How To Prepare to Start Potty Training. Know readiness cues, equipment to buy, potty training tips, and different methods to try.
This post is different from my other posts in that I am writing about something I have no experience in. I plan to start potty training Brayden tomorrow. Yes, tomorrow. I have second guessed myself, but keep reminding myself that I can stop if it doesn’t work out and try it again later. So I am giving it a go, and I am going to fill you all in on the details. Oh boy.
First, let me say that I honestly do not mind changing diapers. It is not a task that bothers me. Do I love it? No, but I don’t hate it. And I would prefer to change a diaper a few times a day than change underwear and pants and clean up messes around the house…not to mention worrying about a toilet everywhere we go and having to bring a change of clothes with us. It’s like have a newborn baby boy again (newborn boys leak through their diapers a lot).

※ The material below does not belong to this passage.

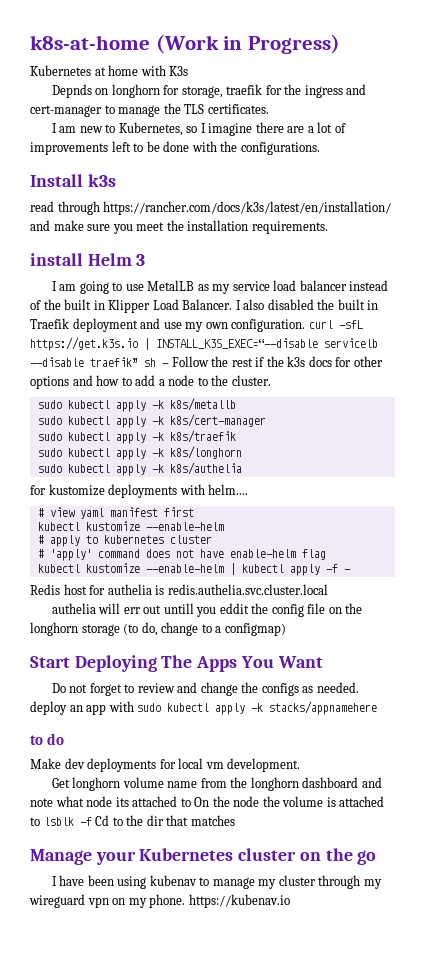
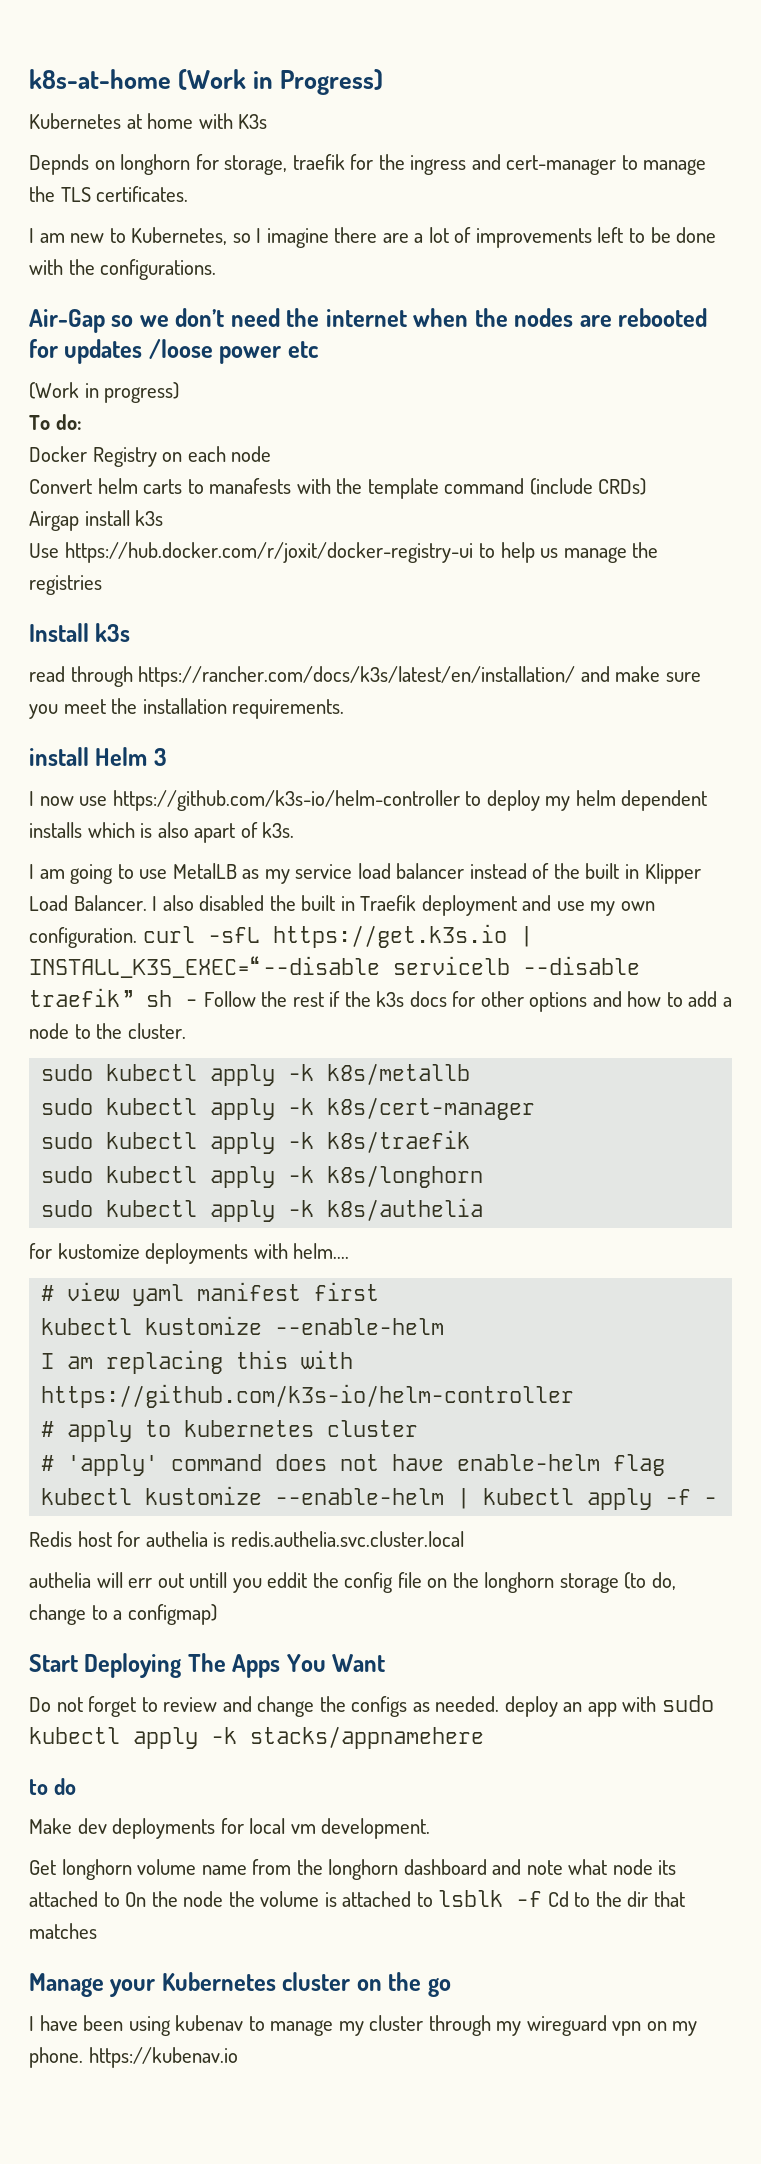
(320, 148) none -> [29,308,708,333] [29,339,318,364] [29,382,180,403] [29,414,82,430] [29,446,272,467] [29,478,647,499] [29,510,164,531] [29,542,659,563] [29,575,102,595] // Air-Gap so we don’t need the internet when the nodes are rebooted for updates /loose power etc // (Work in progress) // To do: // Docker Registry on each node // Convert helm carts to manafests with the template command (include CRDs) // Airgap install k3s // Use https://hub.docker.com/r/joxit/docker-registry-ui to help us manage the registries
(146, 260) none -> [29,790,708,811] [29,822,295,843] // I now use https://github.com/k3s-io/helm-controller to deploy my helm dependent installs which is also apart of k3s.
(224, 526) none -> [41,1350,354,1374] [41,1384,575,1408] // I am replacing this with https://github.com/k3s-io/helm-controller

Alas, as it says in Pottywise, potty training is “one of a large number of necessary chores.” It must be done. This is a good time of year for us. I wanted to wait until the holidays were over. I didn’t want to travel during it all. I also want to try to do it before summer hits. Right now we are confined inside and don’t have anything big going on. It is the perfect time of year.
I read Pottywise and am prepared to give it a go. First, my Pottywise notes.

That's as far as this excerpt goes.